How to manage sessions in a distributed application

Question

I have a Java web application which is deployed on two VMs. and NLB (Network Load Balancing) is set for these VMs. My Application uses sessions. I am confused that how the user session is managed in both VMs. i.e. For Example- If I make a request that goes to VM1 and create a user session. Now the second time I make request and it goes to VM2 and want to access the session data. How would it find the session which has been created in VM1.

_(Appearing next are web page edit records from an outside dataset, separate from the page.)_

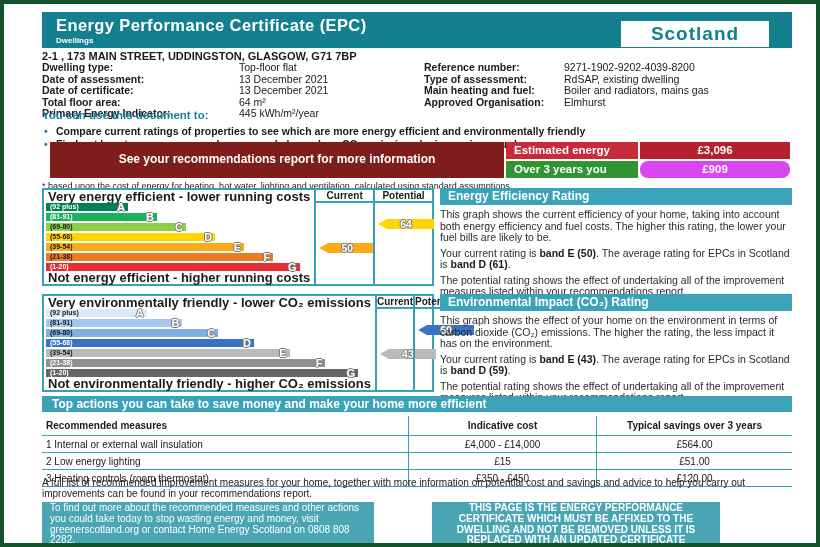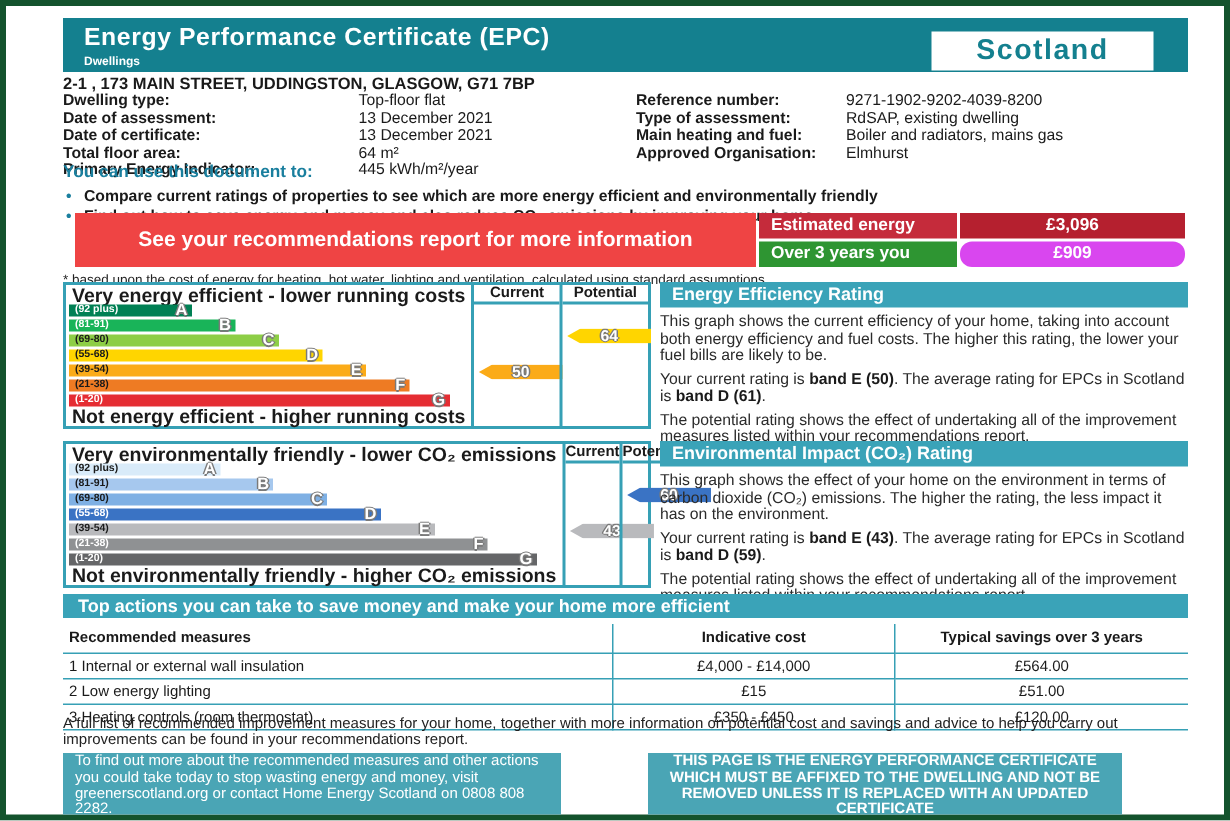--- a/index.html
+++ b/index.html
@@ -44,8 +44,8 @@
                 height:17px; line-height:17px; }
   .cost-red { background:#c52b3b; } .cost-red-v { background:#b5202f; }
   .cost-green { background:#2e9532; } .cost-green-v { background:#d946ef;border-radius:8px; }
-  .reco-note { grid-row:1 / span 2; margin-left:8px; background:#ef4444; color:#fff;
-               font-size:14px; line-height:9.5px; text-align:center; font-weight:bold;
+  .reco-note { grid-row:1 / span 2; margin-left:8px; background:#7f1d1d; color:#fff;
+               font-size:12px; line-height:9.5px; text-align:center; font-weight:bold;
                display:flex; align-items:center; justify-content:center; padding:2px 8px; }
   .footnote { position:absolute; left:38px; top:177px; font-size:9px; color:#222; }
 

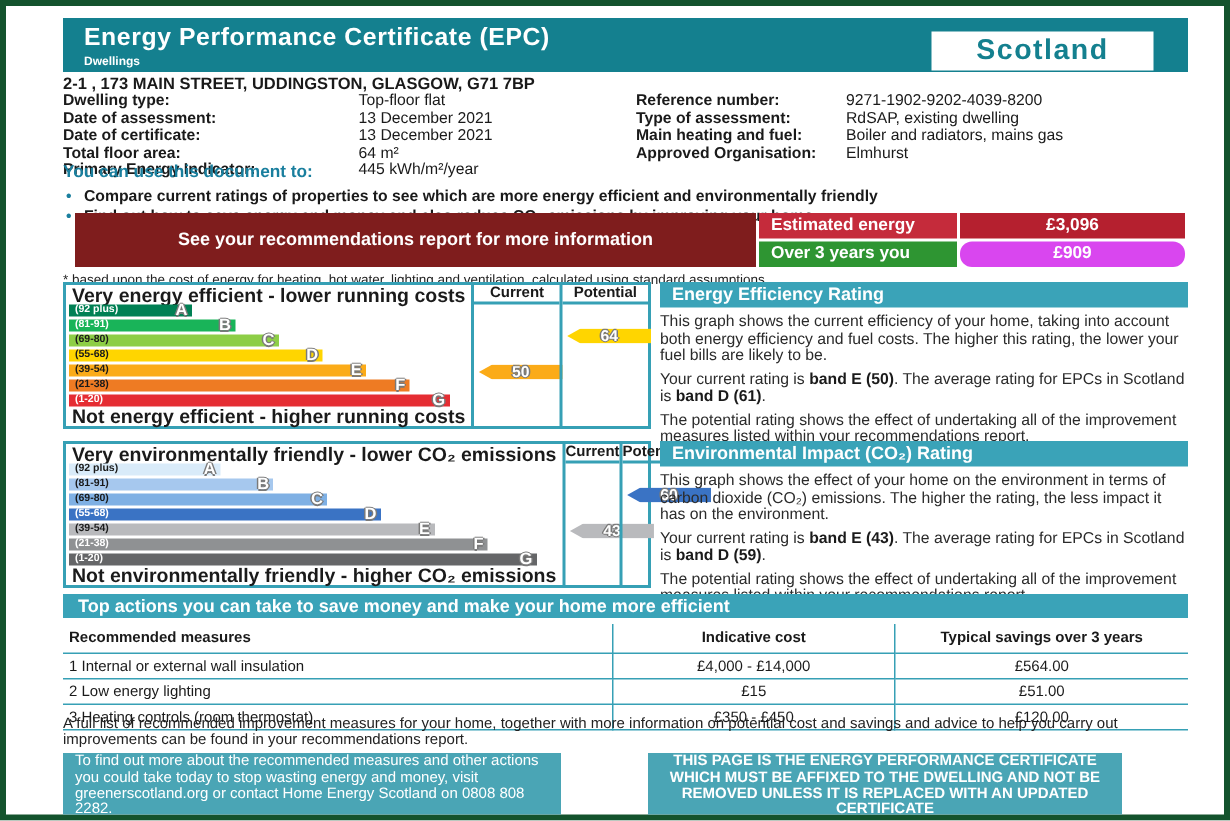--- a/index.html
+++ b/index.html
@@ -105,7 +105,7 @@
   .fbox { position:absolute; top:498px; height:45px; background:#4aa5b5; color:#fff;
           font-size:10px; line-height:10.8px; padding:1px 8px; }
   .fbox-left { left:38px; width:332px; }
-  .fbox-right { left:428px; width:316px; font-weight:bold; text-align:center;
+  .fbox-right { left:428px; width:288px; font-weight:bold; text-align:center;
                 display:flex; align-items:center; }
 </style>
 </head>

Please Help me to clear this confusion.

Answer 1

There are several solutions:

• configure the load balancer to be sticky: i.e. requests belonging to the same session would always go to the same VM. The advantage is that this solution is simple. The disadvantage is that if one VM fails, half of the users lose their session
• configure the servers to use persistent sessions. If sessions are saved to a central database and loaded from this central database, then both VMs will see the same data in the session. You might still want to have sticky sessions to avoid concurrent accesses to the same session
• configure the servers in a cluster, and to distribute/replicate the sessions on all the nodes of the cluster
• avoid using sessions, and just use an signed cookie to identify the users (and possibly contain a few additional information). A JSON web token could be a good solution. Get everything else from the database when you need it. This ensures scalability and failover, and, IMO, often makes things simpler on the server instead of making it more complicated.

You'll have to look in the documentation of your server to see what is possible with that server, or use a third-party solution.